韦氏托了媒婆好几次,没有一家愿意同她家结亲的。若是韦氏能给女儿置办一份厚厚的嫁妆,或许这婚事倒是还能好说些,可韦氏不只有大丫一个女儿,她还有两个儿子呢,不可能把家底都补贴给女儿,所以大丫的嫁妆不可能太厚,这婚事自然更不好说了。
“大丫姐这样好的姑娘,被家世所累,真是可惜了。”李梅儿很是中肯地评价了一句,她确实觉得刘大丫是个很不错的姑娘,许是因为从小受苦的原因,她特别早熟,料理家事是一把好手,又十分善良孝顺,不管哪家娶了她当媳妇儿,以后都是有大福气的。

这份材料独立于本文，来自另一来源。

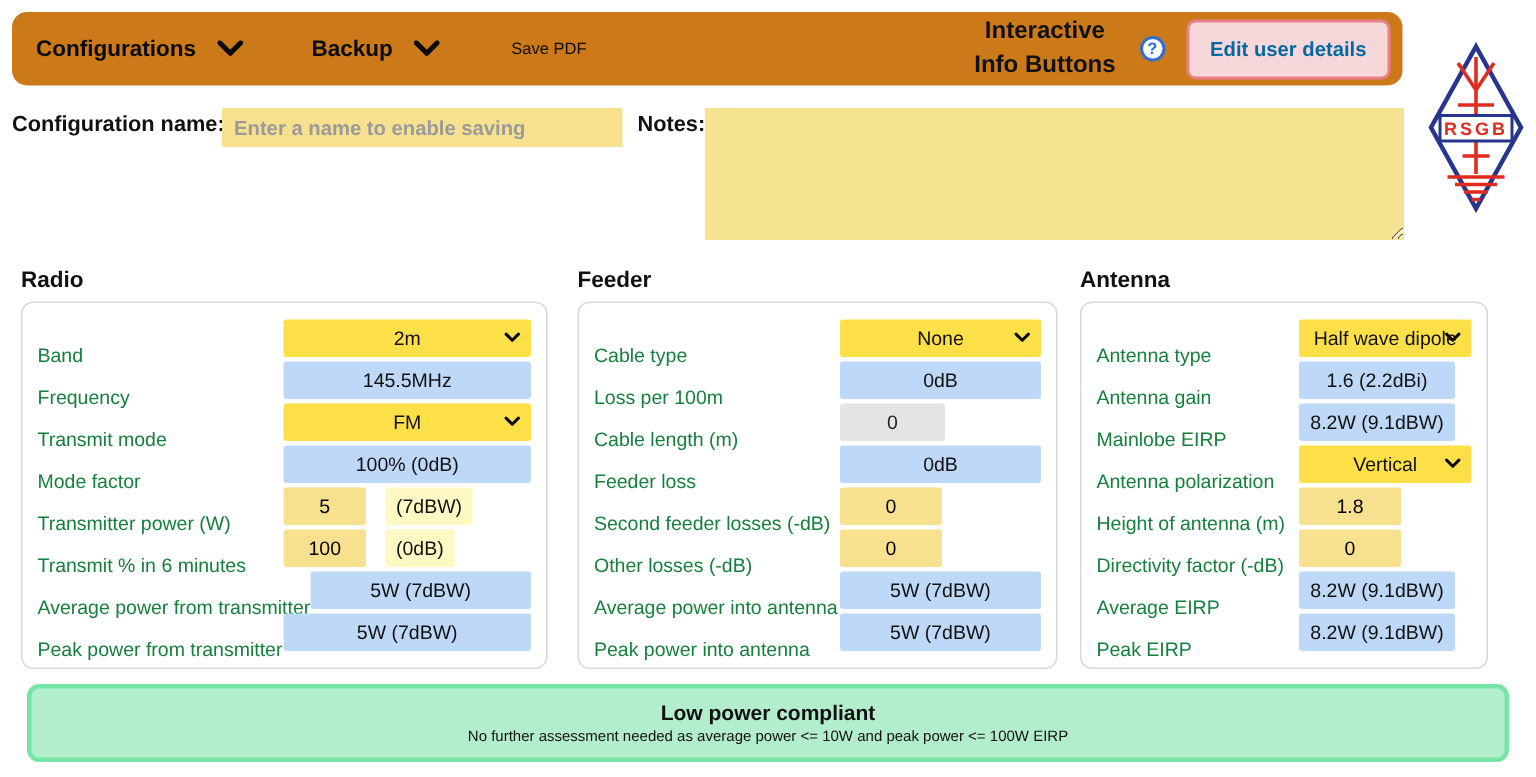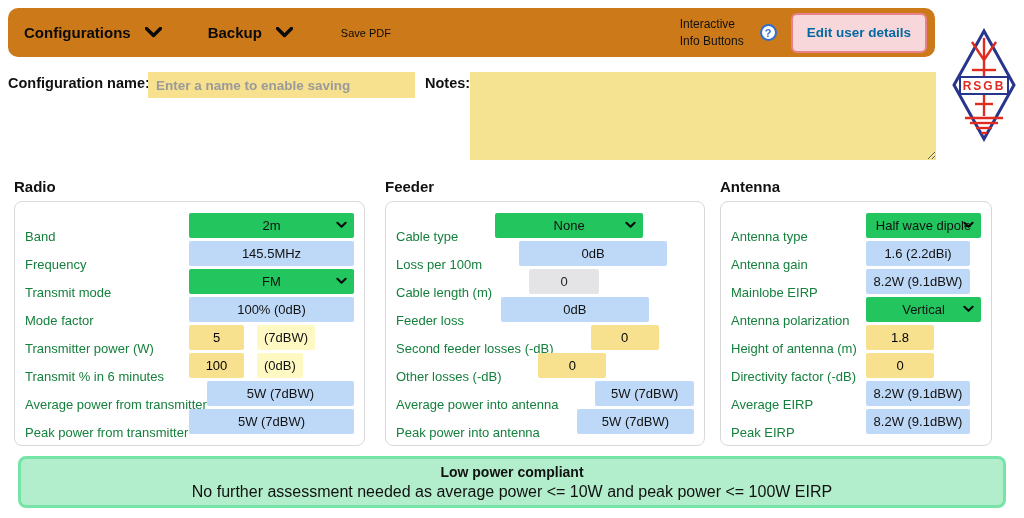--- a/index.html
+++ b/index.html
@@ -18,7 +18,7 @@
   .m-backup { margin-right:48px; }
   .save-pdf { font-weight:normal; font-size:11px; color:#0a0a0a; cursor:pointer; }
   .header-right { margin-left:auto; display:flex; align-items:center; }
-  .info-label { font-weight:normal; font-size:12px; line-height:1.4; text-align:left; }
+  .info-label { font-weight:bold; font-size:16px; line-height:1.4; text-align:center; }
   .help-icon { width:17px; height:17px; border-radius:50%; background:#ffffff;
                border:2px solid #2f6fd0; color:#2f6fd0; font-weight:bold; font-size:11px;
                display:flex; align-items:center; justify-content:center; margin:0 14px 0 16px; }

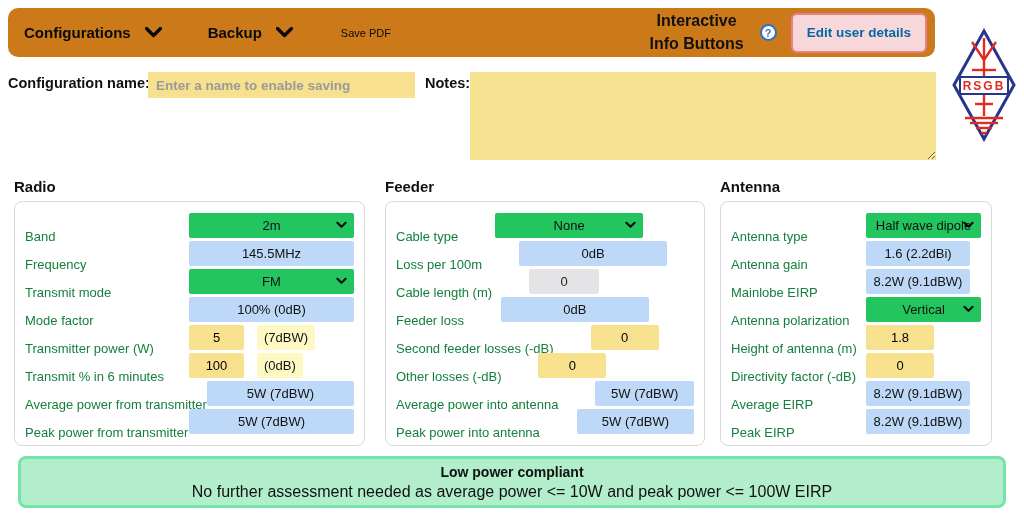--- a/index.html
+++ b/index.html
@@ -58,7 +58,7 @@
 
   .fld { height:25px; font-size:13px; display:flex; align-items:center;
          justify-content:center; border-radius:2px; }
-  .fld-select { background:#22c55e; width:100%; position:relative; cursor:pointer; }
+  .fld-select { background:#fde047; width:100%; position:relative; cursor:pointer; }
   .fld-select .sel-val { width:100%; text-align:center; }
   .fld-select .chev { position:absolute; right:7px; top:8px; width:11px; height:8px; }
   .fld-output { background:#bed9f7; width:100%; }

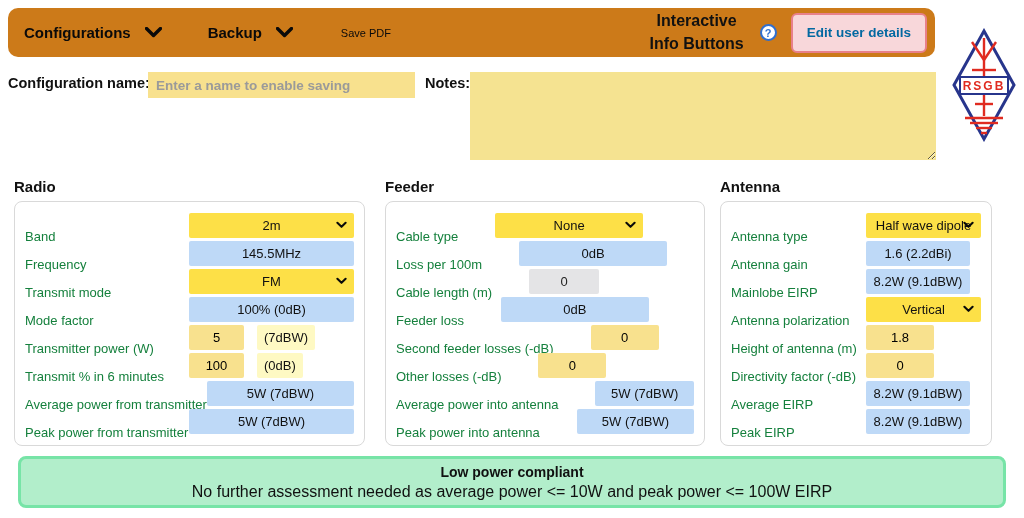--- a/index.html
+++ b/index.html
@@ -53,7 +53,7 @@
   .row-label { font-size:13px; color:#15803d; flex:0 0 auto;margin-top:21px; }
   .field-area { margin-left:auto; display:flex; align-items:center; }
   .panel-radio   .field-area { width:165px; }
-  .panel-feeder  .field-area { width:148px;margin-left:37px; }
+  .panel-feeder  .field-area { width:134px; }
   .panel-antenna .field-area { width:115px; }
 
   .fld { height:25px; font-size:13px; display:flex; align-items:center;

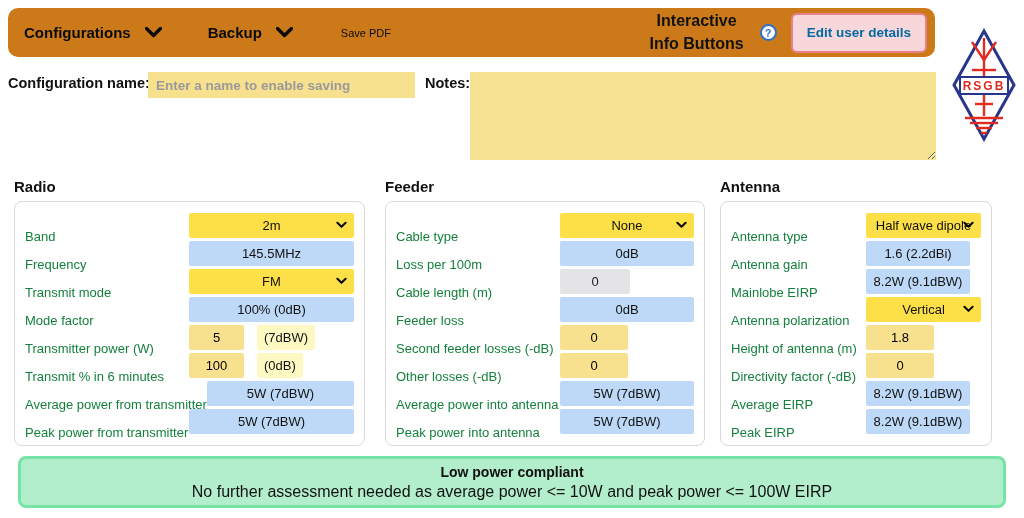--- a/index.html
+++ b/index.html
@@ -77,7 +77,7 @@
             background:#b2eecb; border:3px solid #77e4a7; border-radius:8px;
             display:flex; flex-direction:column; align-items:center; justify-content:center; }
   .banner-title { font-weight:bold; font-size:14px; }
-  .banner-sub { font-size:16px; margin-top:3px; }
+  .banner-sub { font-size:10px; margin-top:3px; }
 </style>
 </head>
 <body>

“可世人结亲,不光是看人品的,门当户对才最是重要,如今愿意跟韦家结亲的,都是些家中赤贫,或是家中儿子十分不堪,这样的人家,韦姨自然是不肯女儿嫁进去吃苦的。”蒋山青叹了口气道。
“所以陈皮哥才愿意去州府,州府没人认识她们,这样她们就可以开始新生活了,州府那样大,人那样多,大丫姐就能说一门合心意的好婚事了。”李梅儿自然想明白了,点头说道。
“这只是其中一个原因。”蒋山青比了根手指继续说道:“还有就是我给陈皮哥开了不少的薪俸,足够她们一家在州府生活了,且还能又富余供阿发念书。”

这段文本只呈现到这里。